Женщина подавала руку при встрече и расставании, даже как-то кокетливо наклоняла голову, улыбалась, но во всем ее поведении Пискунов все же улавливал обидное для себя высокомерие. Вежливость ведь тоже бывает высокомерной, да еще как!
Потом, когда он снова брел по тихим улочкам, ему все время вспоминались ее плотно сжатые губы, ее горделивая осанка. Женка Михаила Терентьевича и Нина Ивановна, кажется, одногодки, но если их поставить рядом… Хо-хо, как мать и дочь будут… У Нины Ивановны все лицо в морщинах.
«Злой я», — на ходу покачал он головой.
Как на диво быстро у него менялось настроение сегодня. Сейчас ему было уже жаль жену. Вспомнил ее молодую. Хорошенькая была. Ей и на работе нелегко (она — кассирша в центральном гастрономе); все нервничает, суетится, пытается скрыть то и другое, и от этого получается еще хуже. У нее вид измученного, задерганного человека.
В детстве он был смышленым. Не таким настырным, как Минька. Но таким же смышленым. Так ему кажется. Пискунов пытается вспомнить, в чем же проявлялась его смышленость, и не может, в голову лезут какие-то глупые-преглупые фразы. Однажды в школе (они учились в соседнем поселке), решив показать свою лихость да и сообразительность, он перерезал электропровод — и так ловко, ладненько все прикрыл, что малоопытный монтер дня два искал неисправность. Свет, понятно, не горел, и занятий в классе не было. Пискунов усмешливо переглядывался с Минькой. Как и хотелось ему, Минька растрезвонил всем ребятишкам о его проделке, и Пискунов страшно гордился, считая себя самым умным, в общем, самым, самым…

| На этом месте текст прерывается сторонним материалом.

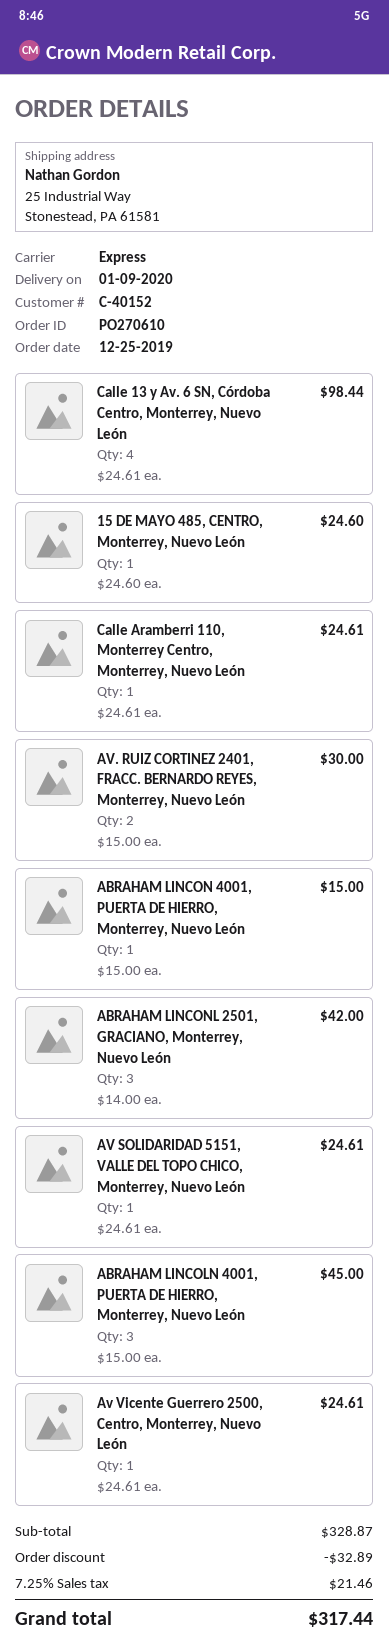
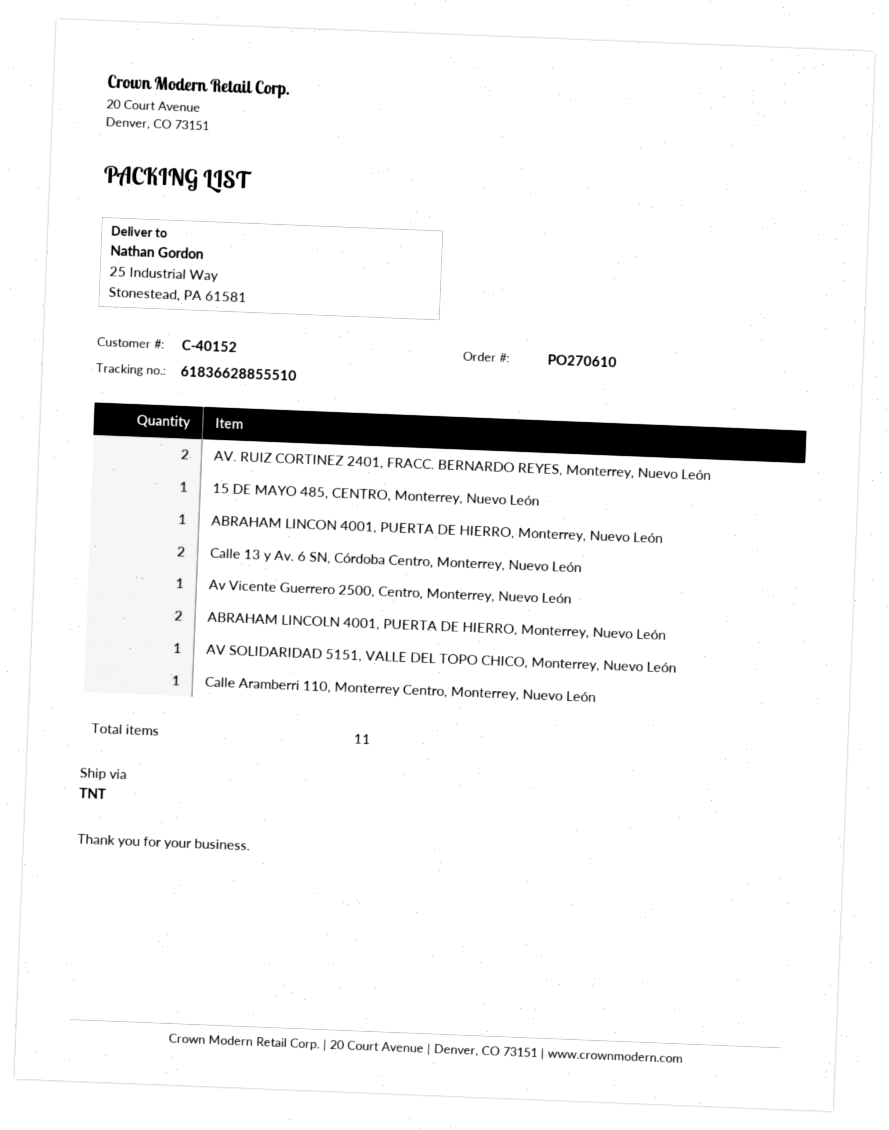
shipping method: express -> TNT
Calle 13 y Av. 6 SN, Córdoba Centro, Monterrey, Nuevo León: 4 -> 2
ABRAHAM LINCONL 2501, GRACIANO, Monterrey, Nuevo León: 3 -> none
ABRAHAM LINCOLN 4001, PUERTA DE HIERRO, Monterrey, Nuevo León: 3 -> 2

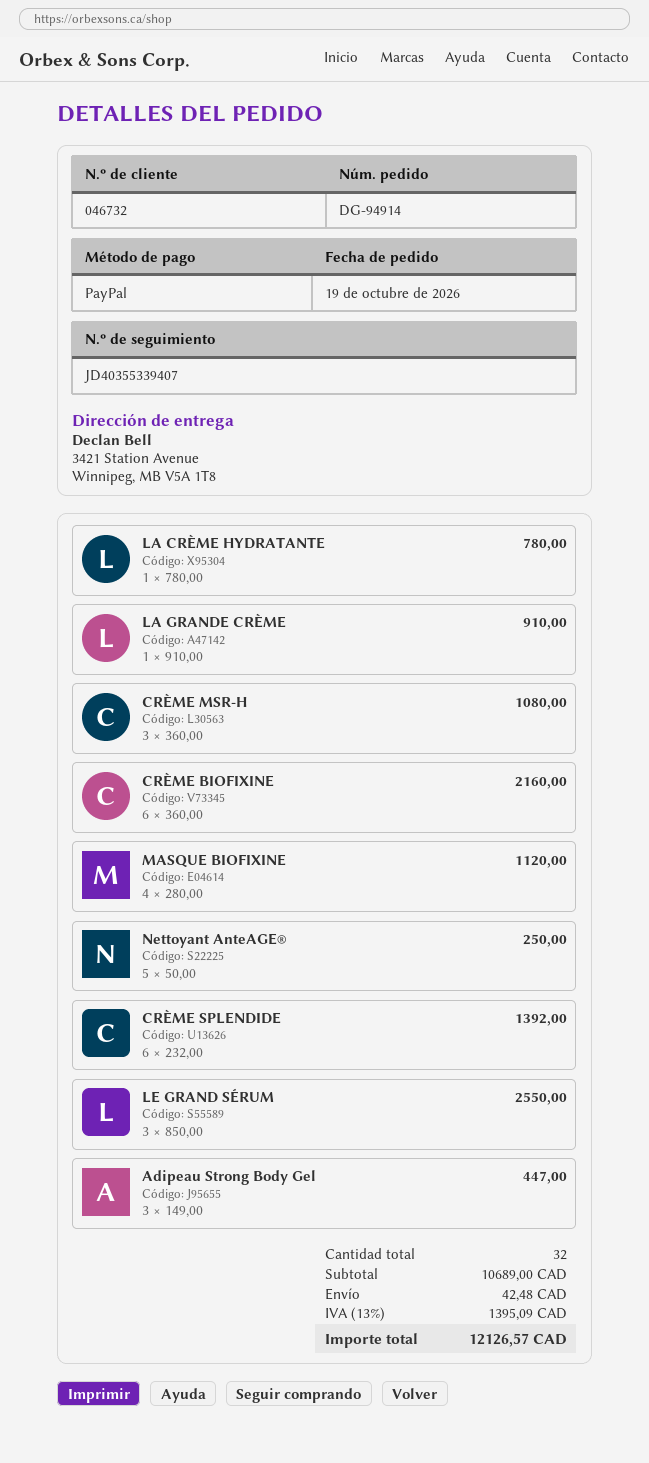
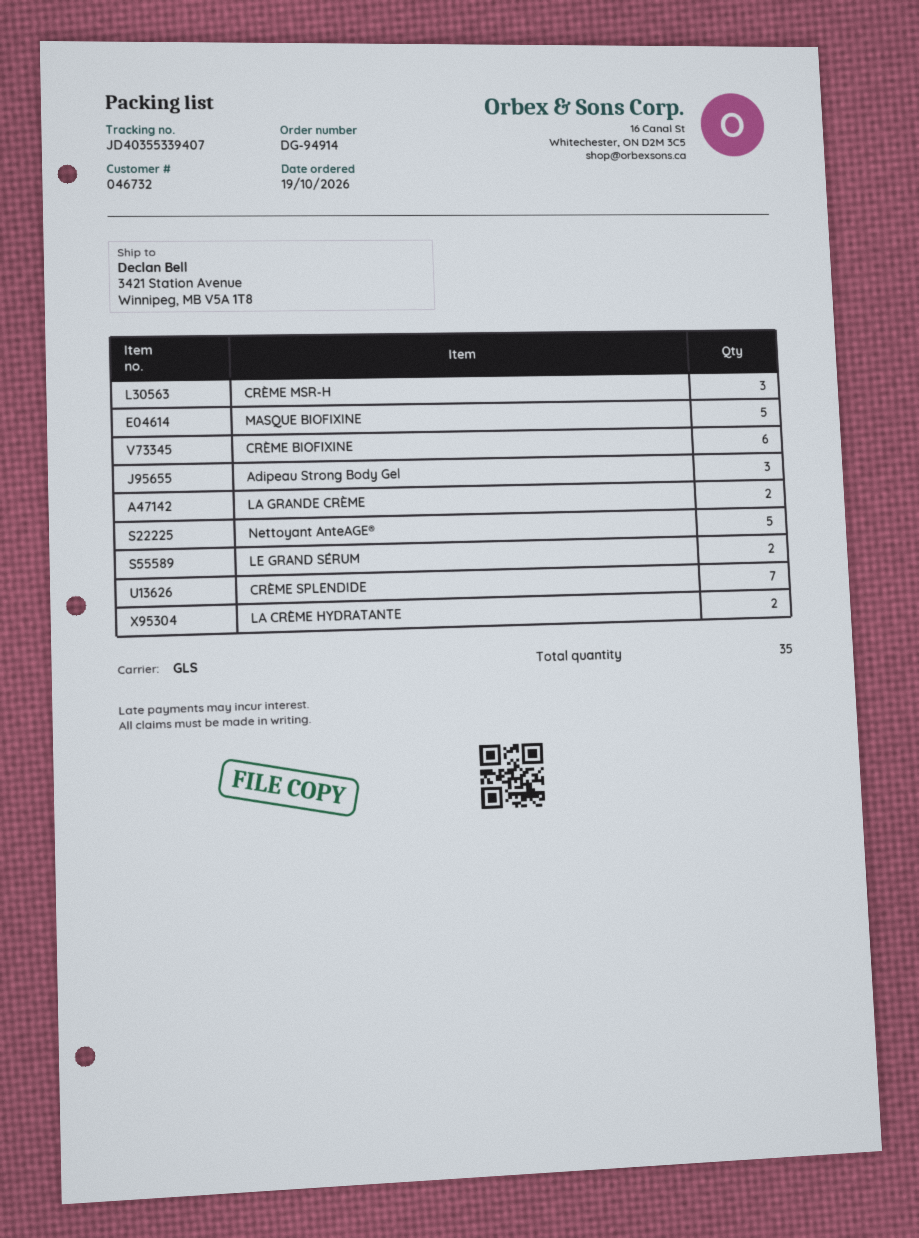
LA CRÈME HYDRATANTE: 1 -> 2
LA GRANDE CRÈME: 1 -> 2
MASQUE BIOFIXINE: 4 -> 5
CRÈME SPLENDIDE: 6 -> 7
LE GRAND SÉRUM: 3 -> 2
total quantity: 32 -> 35

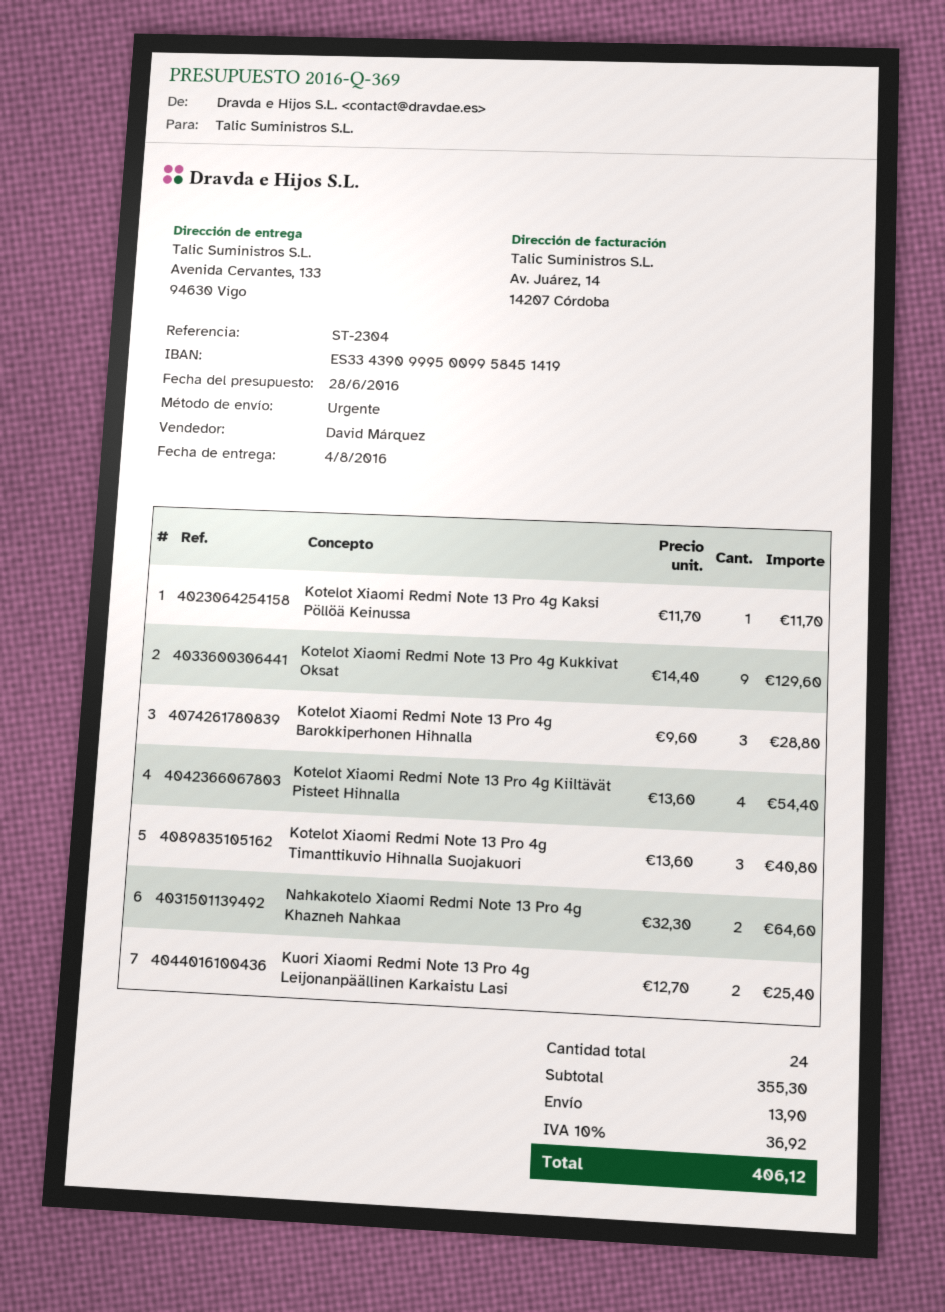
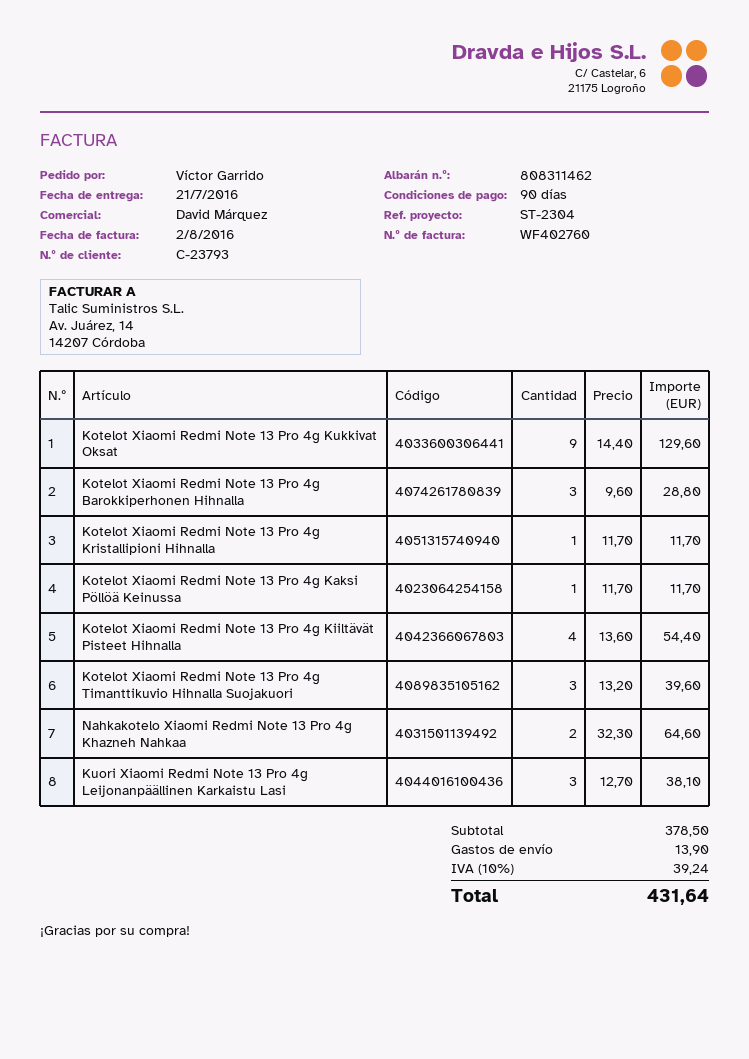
delivery date: 2016-08-04 -> 2016-07-21
Kotelot Xiaomi Redmi Note 13 Pro 4g Timanttikuvio Hihnalla Suojakuori: 3 x 13.60 = 40.80 -> 3 x 13.20 = 39.60
Kuori Xiaomi Redmi Note 13 Pro 4g Leijonanpäällinen Karkaistu Lasi: 2 x 12.70 = 25.40 -> 3 x 12.70 = 38.10
Kotelot Xiaomi Redmi Note 13 Pro 4g Kristallipioni Hihnalla: none -> 1 x 11.70 = 11.70
subtotal: 355.30 -> 378.50
tax: 10% = 36.92 -> 10% = 39.24
total: 406.12 -> 431.64

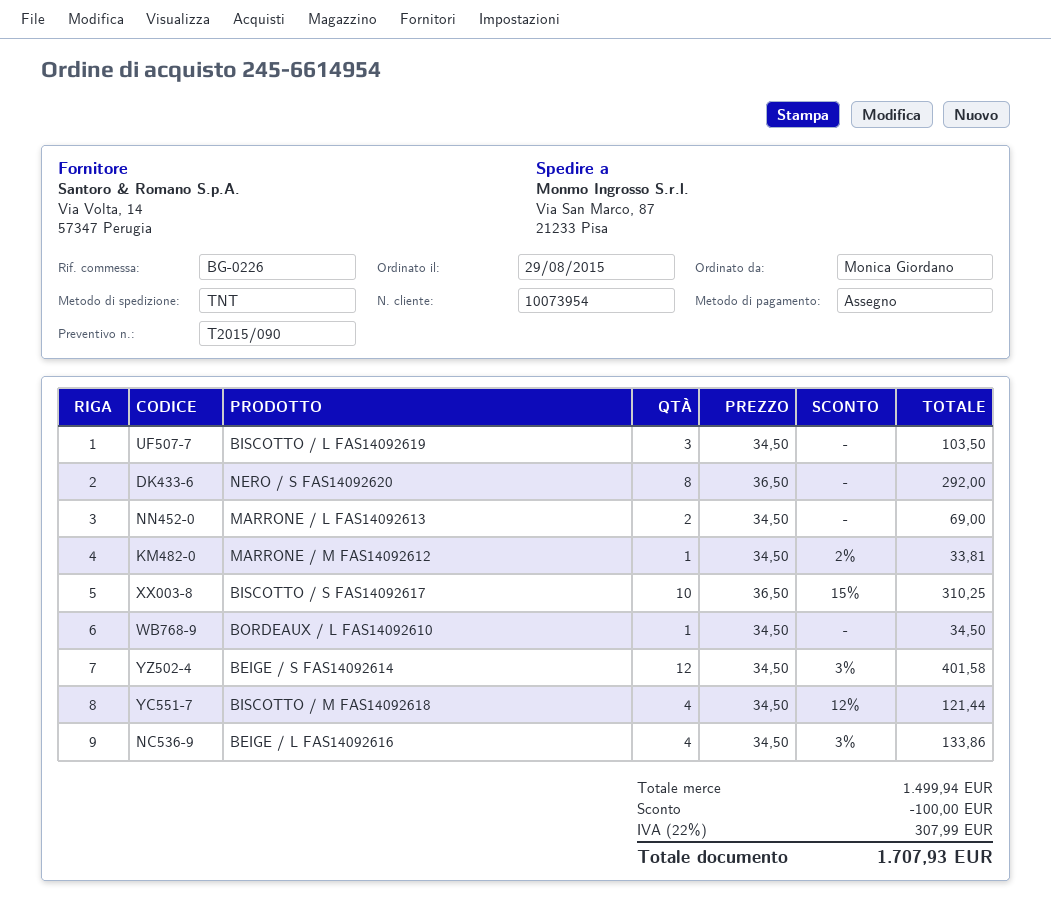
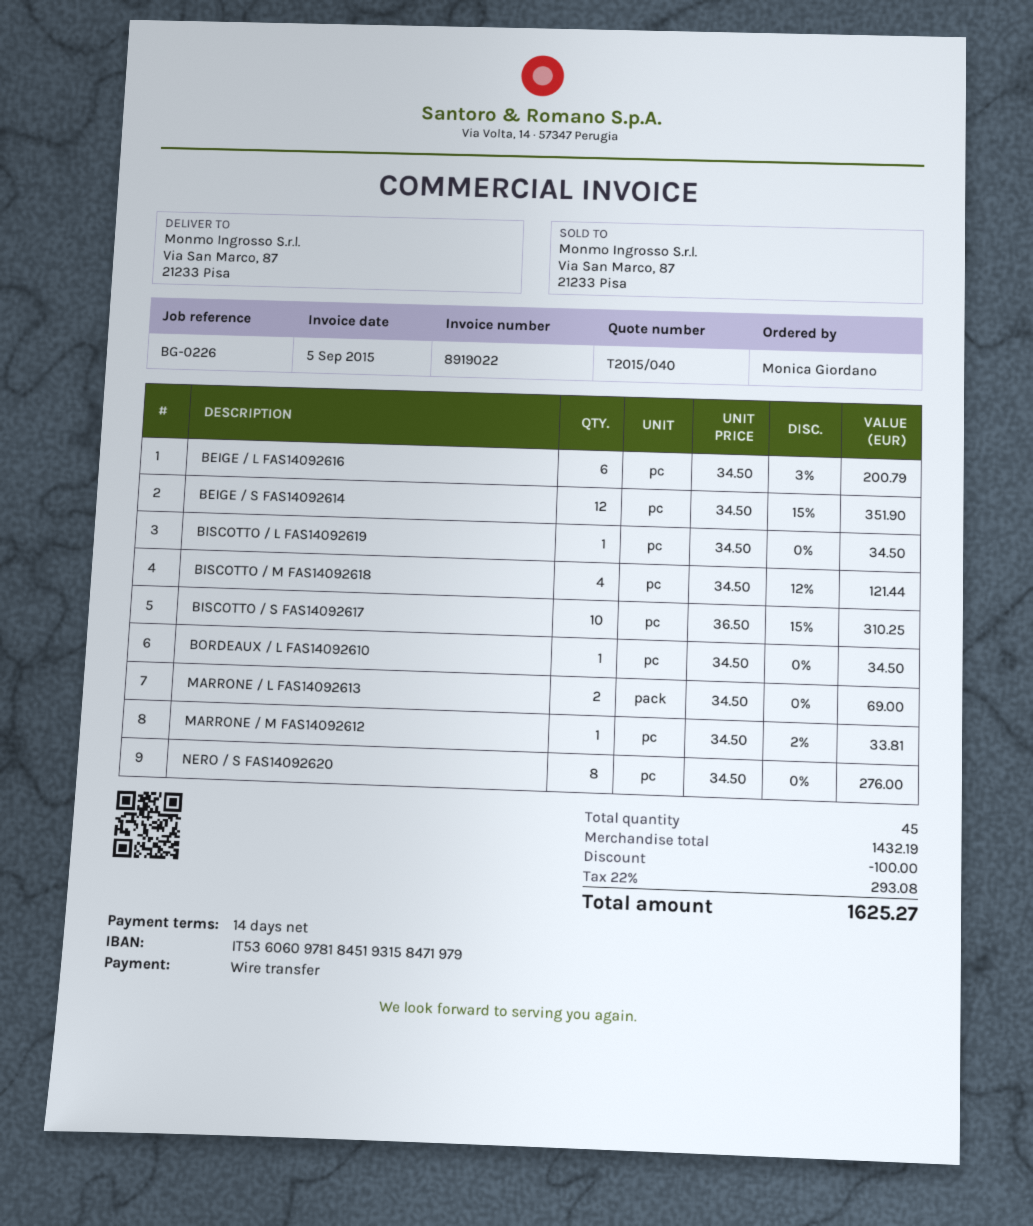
quote number: T2015/090 -> T2015/040
payment method: cheque -> bank transfer
BISCOTTO / L FAS14092619: 3 x 34.50 = 103.50 -> 1 x 34.50 = 34.50
NERO / S FAS14092620: 8 x 36.50 = 292.00 -> 8 x 34.50 = 276.00
BEIGE / S FAS14092614: 12 x 34.50 - 3% = 401.58 -> 12 x 34.50 - 15% = 351.90
BEIGE / L FAS14092616: 4 x 34.50 - 3% = 133.86 -> 6 x 34.50 - 3% = 200.79
subtotal: 1499.94 -> 1432.19
tax: 22% = 307.99 -> 22% = 293.08
total: 1707.93 -> 1625.27

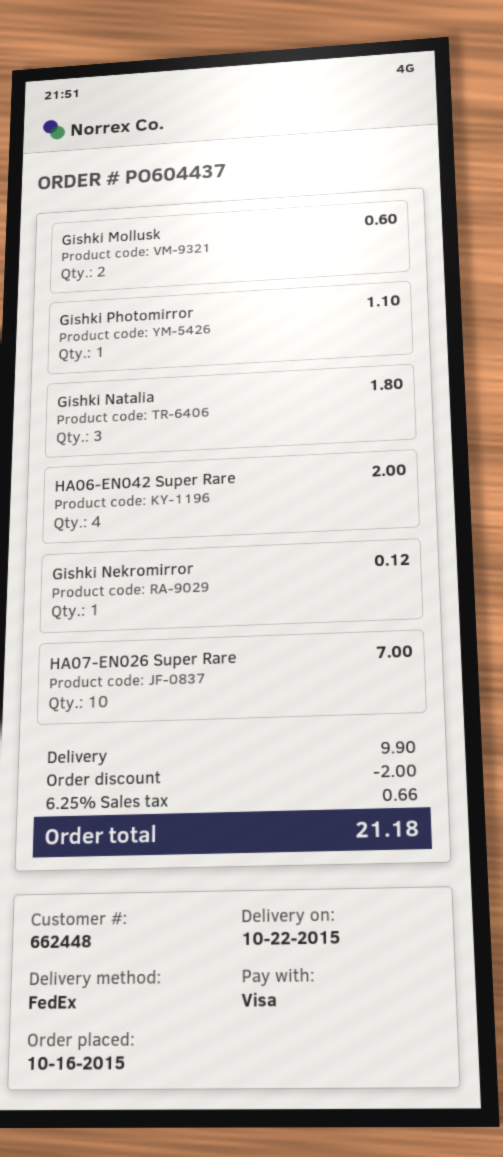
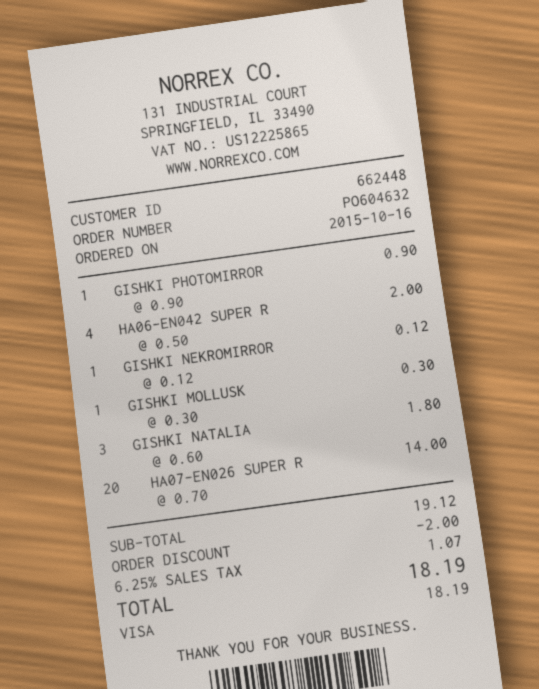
order number: PO604437 -> PO604632
Gishki Mollusk: 2 for 0.60 -> 1 for 0.30
Gishki Photomirror: 1 for 1.10 -> 1 for 0.90
HA07-EN026 Super Rare: 10 for 7.00 -> 20 for 14.00
shipping: 9.90 -> none
tax: 6.25% = 0.66 -> 6.25% = 1.07
total: 21.18 -> 18.19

Будучи подростком и юношей, Пискунов много размышлял над тем, почему так тяжело, так невесело живется ему, и решил: дело тут не только в том, что была война, послевоенная голодуха, сам он прежде всего виноват, — не надо быть тюхой-матюхой. Имей «свою линию», иди туда, куда тебе нужно, а не туда, куда тебя толкают. Мало ли куда толкают. Так, пожалуй, совсем затолкают. Гляди. Мозгуй. Жизнь — штука сложная. Возьмем работу… Сколько всяких профессий на свете. Солдат и лифтер. Обе простые, почти каждый мужик может быть и тем и другим. А какая великая разница между ними. Лифтер сидит посиживает, отдыхает, пузо отращивает. Или: сталевар и сторож. И даже с одной и той же профессией, к примеру, слесаря, можно устроиться по-разному. На инженера вон сколько надо учиться, корпеть над книжками, башку ломать, недоедать, недопивать. А потом тебе, с дипломом, отвалят денежек столько же, сколько и рабочему. Вот и кумекай. Выгадывай…
На фабрике у него работенка — не бей лежачего. От сложных и тяжелых работ он всегда хитро увиливал. Но дома вкалывал вовсю. Не лодырничал. В коллективном саду хороший земельный участок оттяпал и домишко поставил такой, что выглядит куда добрее, чем родителева изба в Комарице. Кругом игрушечные садовые домики из досок, а у него бревенчатый красавец. По дешевке отхватил. Целые кварталы частных домов сносили тогда. Пятиэтажками застраивали. Подпоил рабочих. Пригнали машины. Раз — и бревна на месте. Раз — и дом на месте. Яблоньки, черную смородину и малину посадил. Все-таки работы было — не дай бог! Даже грыжу, черт возьми, получил.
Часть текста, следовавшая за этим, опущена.